Work request → Filter the records below down to lines containing "dont".

Given entries →
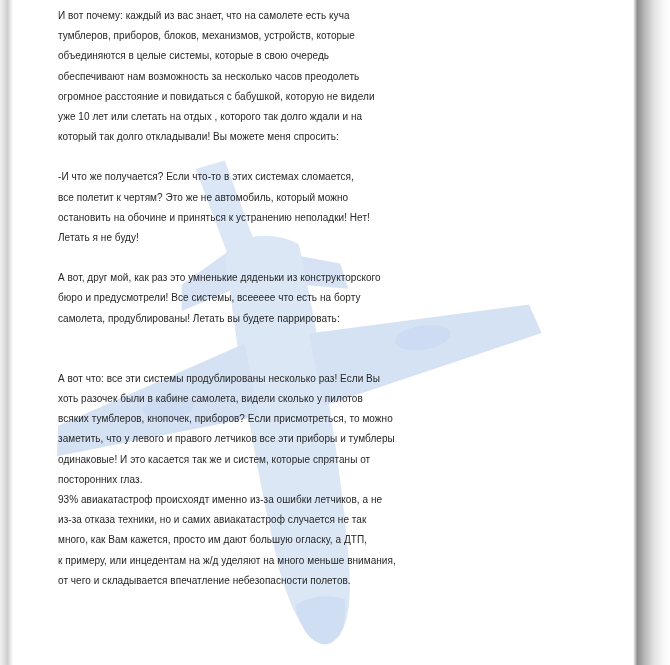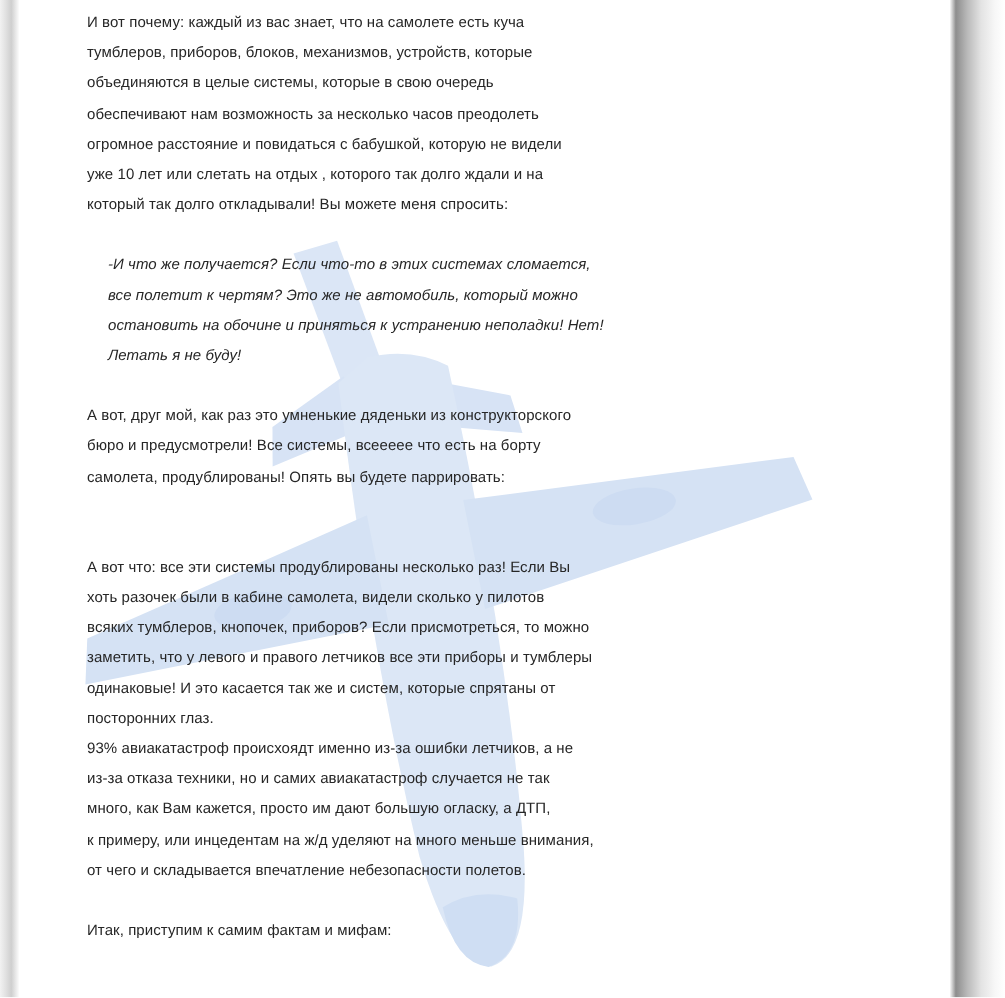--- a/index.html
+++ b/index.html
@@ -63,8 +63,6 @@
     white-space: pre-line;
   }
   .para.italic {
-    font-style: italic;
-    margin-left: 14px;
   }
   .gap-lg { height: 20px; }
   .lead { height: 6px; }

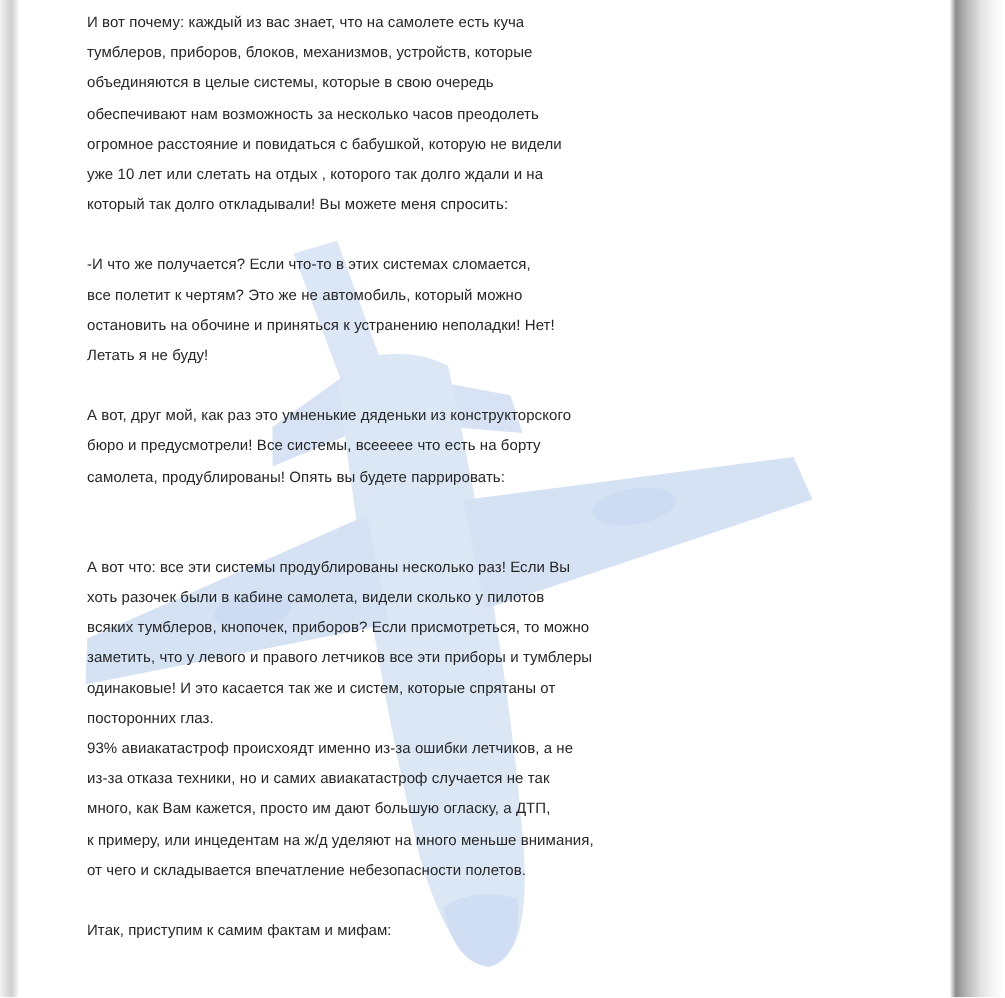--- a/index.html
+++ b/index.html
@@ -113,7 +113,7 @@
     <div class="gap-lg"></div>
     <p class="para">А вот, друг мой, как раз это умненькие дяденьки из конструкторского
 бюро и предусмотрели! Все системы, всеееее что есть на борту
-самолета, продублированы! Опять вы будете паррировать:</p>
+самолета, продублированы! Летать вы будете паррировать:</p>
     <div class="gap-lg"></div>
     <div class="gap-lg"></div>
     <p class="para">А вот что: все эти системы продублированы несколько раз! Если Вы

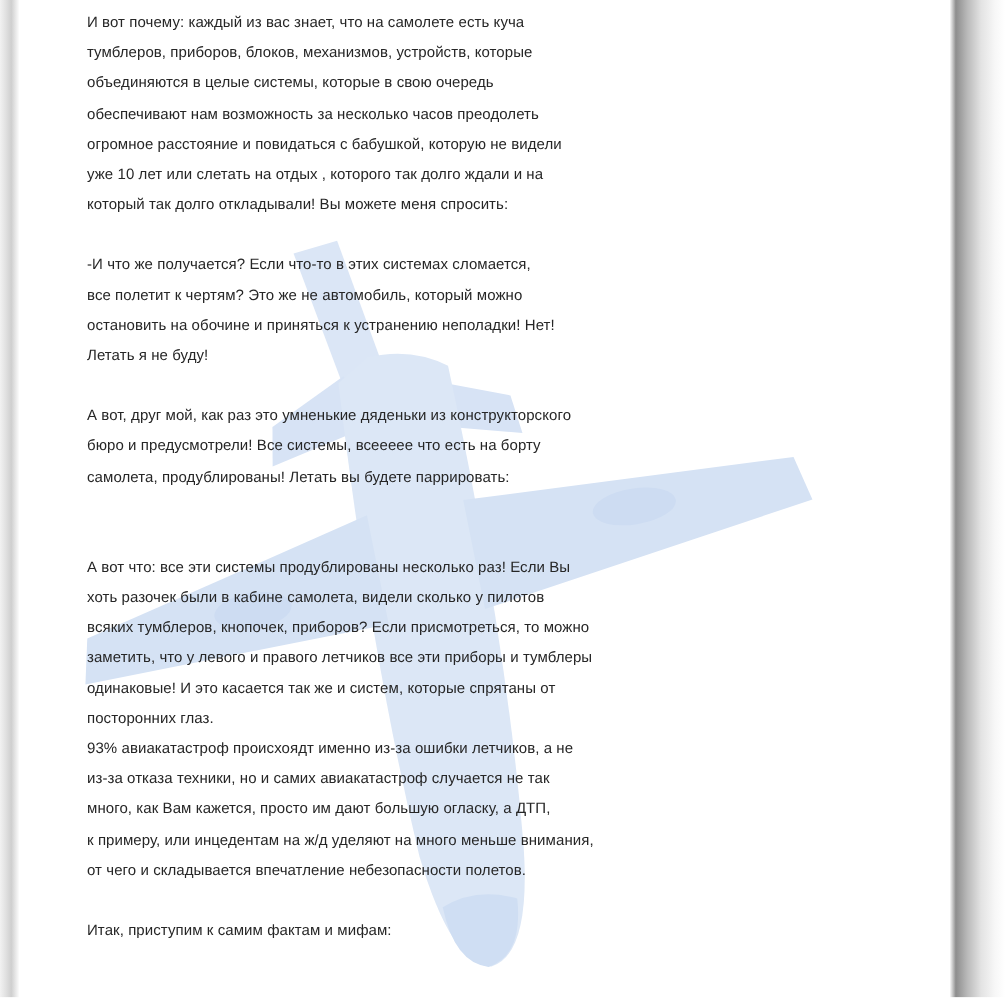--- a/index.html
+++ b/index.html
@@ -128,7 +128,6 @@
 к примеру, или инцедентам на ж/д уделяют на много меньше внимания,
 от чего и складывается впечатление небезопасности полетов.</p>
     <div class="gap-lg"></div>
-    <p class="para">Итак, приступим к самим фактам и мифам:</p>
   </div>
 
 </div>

==

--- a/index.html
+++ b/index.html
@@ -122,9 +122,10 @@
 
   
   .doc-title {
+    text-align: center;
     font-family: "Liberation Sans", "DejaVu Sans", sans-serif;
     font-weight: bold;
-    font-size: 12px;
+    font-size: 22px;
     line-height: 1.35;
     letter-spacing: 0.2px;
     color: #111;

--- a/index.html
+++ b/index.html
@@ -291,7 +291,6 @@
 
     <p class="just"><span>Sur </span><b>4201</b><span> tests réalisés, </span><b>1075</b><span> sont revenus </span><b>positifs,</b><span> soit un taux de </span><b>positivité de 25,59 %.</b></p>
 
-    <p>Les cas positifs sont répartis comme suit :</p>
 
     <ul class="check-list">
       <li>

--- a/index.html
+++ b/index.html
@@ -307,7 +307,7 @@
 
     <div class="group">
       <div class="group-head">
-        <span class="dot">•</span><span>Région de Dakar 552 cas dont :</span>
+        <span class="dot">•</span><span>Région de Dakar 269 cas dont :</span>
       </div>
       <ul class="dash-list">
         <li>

==

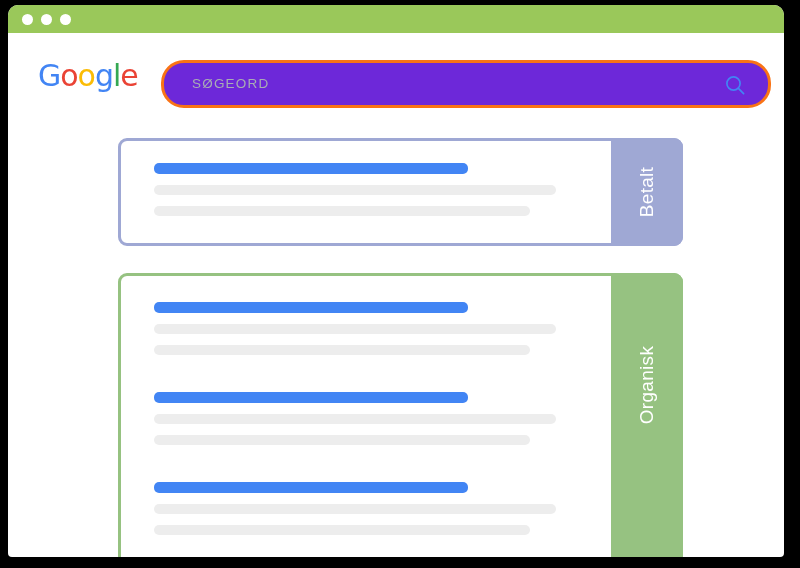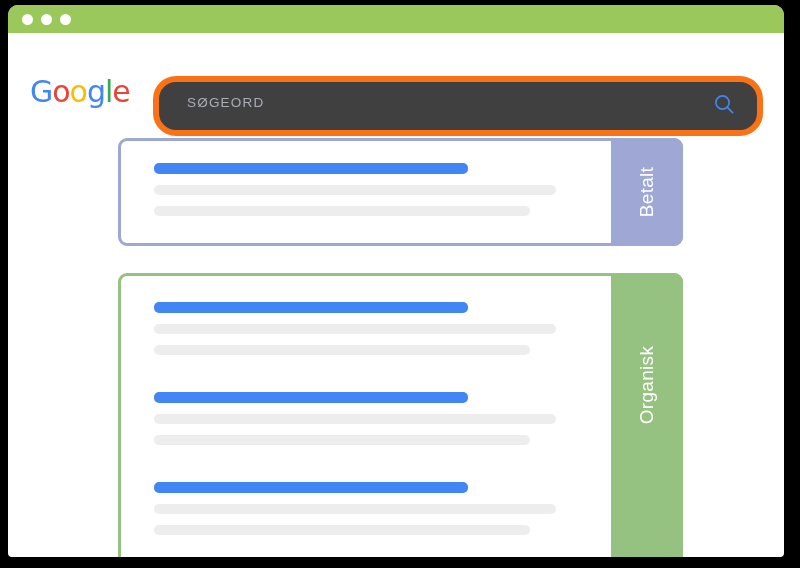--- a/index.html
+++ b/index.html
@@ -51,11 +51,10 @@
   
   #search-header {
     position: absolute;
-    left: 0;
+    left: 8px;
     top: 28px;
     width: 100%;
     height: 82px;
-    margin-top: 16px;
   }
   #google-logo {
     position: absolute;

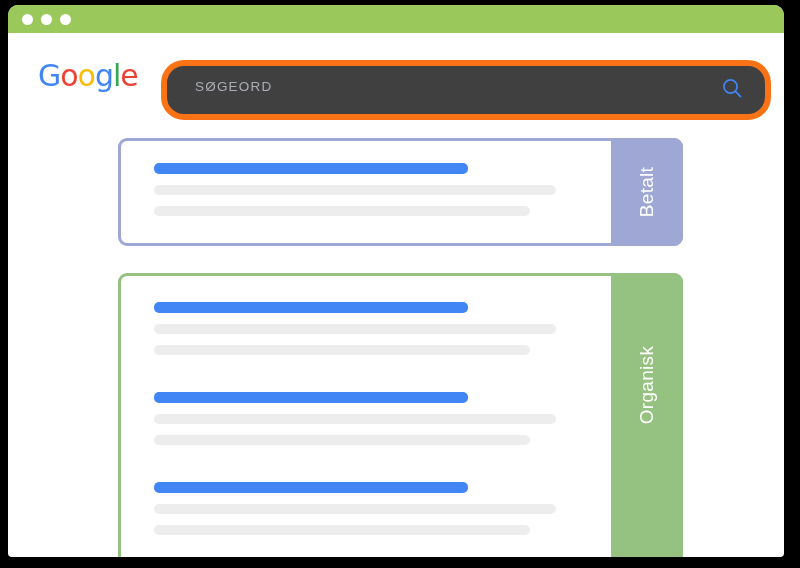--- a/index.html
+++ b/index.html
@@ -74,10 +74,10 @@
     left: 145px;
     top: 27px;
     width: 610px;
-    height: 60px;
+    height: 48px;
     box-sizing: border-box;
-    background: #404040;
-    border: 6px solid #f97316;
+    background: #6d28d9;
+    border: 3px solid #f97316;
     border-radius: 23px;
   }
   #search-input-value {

Written reply →
-        <span class="dot">•</span><span>Région de Dakar 552 cas dont :</span>
+        <span class="dot">•</span><span>Région de Dakar 269 cas dont :</span>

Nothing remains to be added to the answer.